----- Given data
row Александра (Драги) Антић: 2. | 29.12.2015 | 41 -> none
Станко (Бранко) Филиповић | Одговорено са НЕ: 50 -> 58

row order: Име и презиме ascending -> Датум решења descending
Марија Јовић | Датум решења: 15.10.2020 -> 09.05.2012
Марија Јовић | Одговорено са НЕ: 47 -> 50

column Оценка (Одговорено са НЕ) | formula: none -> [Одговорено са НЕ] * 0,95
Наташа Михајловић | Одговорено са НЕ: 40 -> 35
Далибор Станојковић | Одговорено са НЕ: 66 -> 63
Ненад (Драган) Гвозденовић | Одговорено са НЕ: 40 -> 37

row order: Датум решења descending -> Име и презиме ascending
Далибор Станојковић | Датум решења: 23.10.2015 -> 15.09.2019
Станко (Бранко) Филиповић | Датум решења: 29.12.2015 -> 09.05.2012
----------
## [Required work]
Repeat the data above in full, word for word.

## [Written solution]
row Александра (Драги) Антић: 2. | 29.12.2015 | 41 -> none
Станко (Бранко) Филиповић | Одговорено са НЕ: 50 -> 58

row order: Име и презиме ascending -> Датум решења descending
Марија Јовић | Датум решења: 15.10.2020 -> 09.05.2012
Марија Јовић | Одговорено са НЕ: 47 -> 50

column Оценка (Одговорено са НЕ) | formula: none -> [Одговорено са НЕ] * 0,95
Наташа Михајловић | Одговорено са НЕ: 40 -> 35
Далибор Станојковић | Одговорено са НЕ: 66 -> 63
Ненад (Драган) Гвозденовић | Одговорено са НЕ: 40 -> 37

row order: Датум решења descending -> Име и презиме ascending
Далибор Станојковић | Датум решења: 23.10.2015 -> 15.09.2019
Станко (Бранко) Филиповић | Датум решења: 29.12.2015 -> 09.05.2012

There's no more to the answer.